The data is to be repeated exactly, with the images removed.

Web page revision data
┄┄┄┄┄┄┄┄┄┄

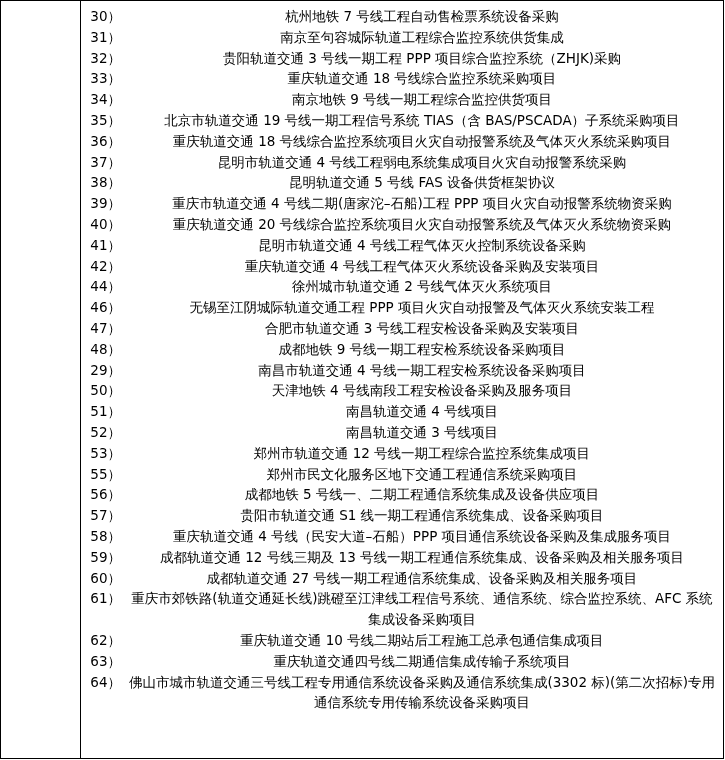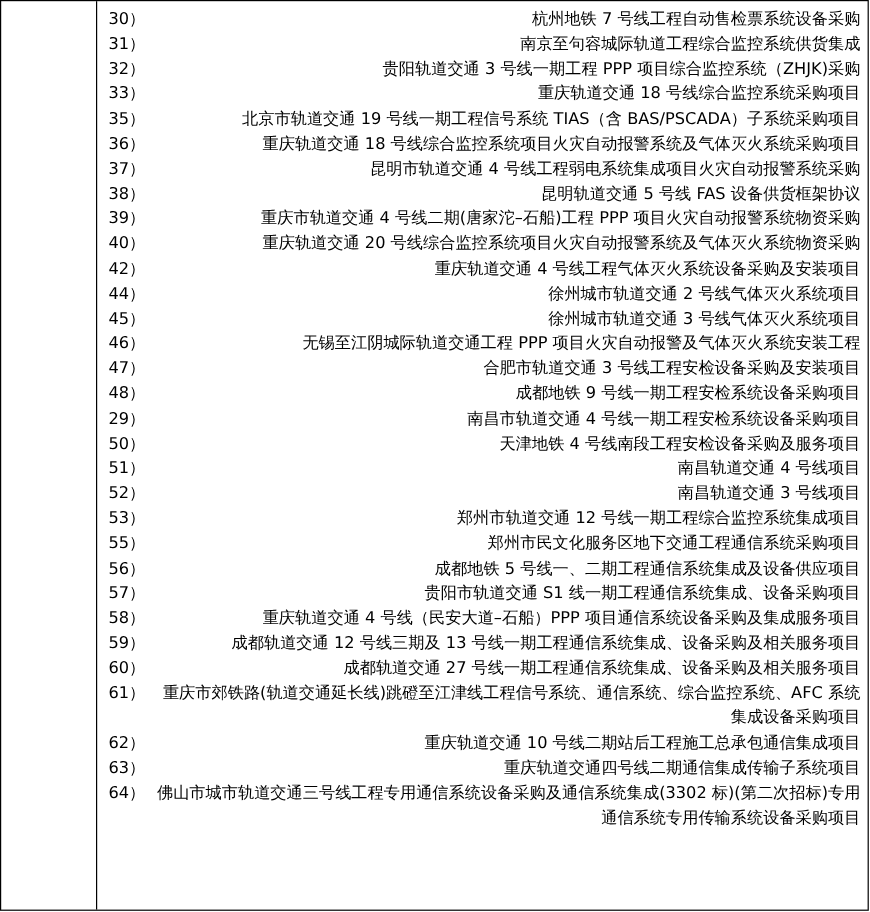--- a/index.html
+++ b/index.html
@@ -59,21 +59,21 @@
   .item .num {
     flex: 0 0 auto;
     width: 34px;
     text-align: right;
     padding-right: 6px;
     white-space: nowrap;
     font-family: "DejaVu Sans", "Liberation Sans", sans-serif;
   }
   .item .txt {
     flex: 1 1 auto;
-    text-align: right;
+    text-align: center;
     word-break: break-all;
   }
 </style>
 </head>
 <body>
 
 <div class="page">
   <div class="doc-table">
     <div class="col-left"></div>
     <div class="col-right">
@@ -88,20 +88,24 @@
         </div>
       <div class="item">
           <span class="num">32）</span>
           <span class="txt">贵阳轨道交通 3 号线一期工程 PPP 项目综合监控系统（ZHJK)采购</span>
         </div>
       <div class="item">
           <span class="num">33）</span>
           <span class="txt">重庆轨道交通 18 号线综合监控系统采购项目</span>
         </div>
       <div class="item">
+          <span class="num">34）</span>
+          <span class="txt">南京地铁 9 号线一期工程综合监控供货项目</span>
+        </div>
+      <div class="item">
           <span class="num">35）</span>
           <span class="txt">北京市轨道交通 19 号线一期工程信号系统 TIAS（含 BAS/PSCADA）子系统采购项目</span>
         </div>
       <div class="item">
           <span class="num">36）</span>
           <span class="txt">重庆轨道交通 18 号线综合监控系统项目火灾自动报警系统及气体灭火系统采购项目</span>
         </div>
       <div class="item">
           <span class="num">37）</span>
           <span class="txt">昆明市轨道交通 4 号线工程弱电系统集成项目火灾自动报警系统采购</span>
@@ -112,30 +116,30 @@
         </div>
       <div class="item">
           <span class="num">39）</span>
           <span class="txt">重庆市轨道交通 4 号线二期(唐家沱–石船)工程 PPP 项目火灾自动报警系统物资采购</span>
         </div>
       <div class="item">
           <span class="num">40）</span>
           <span class="txt">重庆轨道交通 20 号线综合监控系统项目火灾自动报警系统及气体灭火系统物资采购</span>
         </div>
       <div class="item">
+          <span class="num">41）</span>
+          <span class="txt">昆明市轨道交通 4 号线工程气体灭火控制系统设备采购</span>
+        </div>
+      <div class="item">
           <span class="num">42）</span>
           <span class="txt">重庆轨道交通 4 号线工程气体灭火系统设备采购及安装项目</span>
         </div>
       <div class="item">
           <span class="num">44）</span>
           <span class="txt">徐州城市轨道交通 2 号线气体灭火系统项目</span>
-        </div>
-      <div class="item">
-          <span class="num">45）</span>
-          <span class="txt">徐州城市轨道交通 3 号线气体灭火系统项目</span>
         </div>
       <div class="item">
           <span class="num">46）</span>
           <span class="txt">无锡至江阴城际轨道交通工程 PPP 项目火灾自动报警及气体灭火系统安装工程</span>
         </div>
       <div class="item">
           <span class="num">47）</span>
           <span class="txt">合肥市轨道交通 3 号线工程安检设备采购及安装项目</span>
         </div>
       <div class="item">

┄┄┄┄┄┄┄┄┄┄

- ANSWER SECTION:
--- a/index.html
+++ b/index.html
@@ -59,21 +59,21 @@
   .item .num {
     flex: 0 0 auto;
     width: 34px;
     text-align: right;
     padding-right: 6px;
     white-space: nowrap;
     font-family: "DejaVu Sans", "Liberation Sans", sans-serif;
   }
   .item .txt {
     flex: 1 1 auto;
-    text-align: right;
+    text-align: center;
     word-break: break-all;
   }
 </style>
 </head>
 <body>
 
 <div class="page">
   <div class="doc-table">
     <div class="col-left"></div>
     <div class="col-right">
@@ -88,20 +88,24 @@
         </div>
       <div class="item">
           <span class="num">32）</span>
           <span class="txt">贵阳轨道交通 3 号线一期工程 PPP 项目综合监控系统（ZHJK)采购</span>
         </div>
       <div class="item">
           <span class="num">33）</span>
           <span class="txt">重庆轨道交通 18 号线综合监控系统采购项目</span>
         </div>
       <div class="item">
+          <span class="num">34）</span>
+          <span class="txt">南京地铁 9 号线一期工程综合监控供货项目</span>
+        </div>
+      <div class="item">
           <span class="num">35）</span>
           <span class="txt">北京市轨道交通 19 号线一期工程信号系统 TIAS（含 BAS/PSCADA）子系统采购项目</span>
         </div>
       <div class="item">
           <span class="num">36）</span>
           <span class="txt">重庆轨道交通 18 号线综合监控系统项目火灾自动报警系统及气体灭火系统采购项目</span>
         </div>
       <div class="item">
           <span class="num">37）</span>
           <span class="txt">昆明市轨道交通 4 号线工程弱电系统集成项目火灾自动报警系统采购</span>
@@ -112,30 +116,30 @@
         </div>
       <div class="item">
           <span class="num">39）</span>
           <span class="txt">重庆市轨道交通 4 号线二期(唐家沱–石船)工程 PPP 项目火灾自动报警系统物资采购</span>
         </div>
       <div class="item">
           <span class="num">40）</span>
           <span class="txt">重庆轨道交通 20 号线综合监控系统项目火灾自动报警系统及气体灭火系统物资采购</span>
         </div>
       <div class="item">
+          <span class="num">41）</span>
+          <span class="txt">昆明市轨道交通 4 号线工程气体灭火控制系统设备采购</span>
+        </div>
+      <div class="item">
           <span class="num">42）</span>
           <span class="txt">重庆轨道交通 4 号线工程气体灭火系统设备采购及安装项目</span>
         </div>
       <div class="item">
           <span class="num">44）</span>
           <span class="txt">徐州城市轨道交通 2 号线气体灭火系统项目</span>
-        </div>
-      <div class="item">
-          <span class="num">45）</span>
-          <span class="txt">徐州城市轨道交通 3 号线气体灭火系统项目</span>
         </div>
       <div class="item">
           <span class="num">46）</span>
           <span class="txt">无锡至江阴城际轨道交通工程 PPP 项目火灾自动报警及气体灭火系统安装工程</span>
         </div>
       <div class="item">
           <span class="num">47）</span>
           <span class="txt">合肥市轨道交通 3 号线工程安检设备采购及安装项目</span>
         </div>
       <div class="item">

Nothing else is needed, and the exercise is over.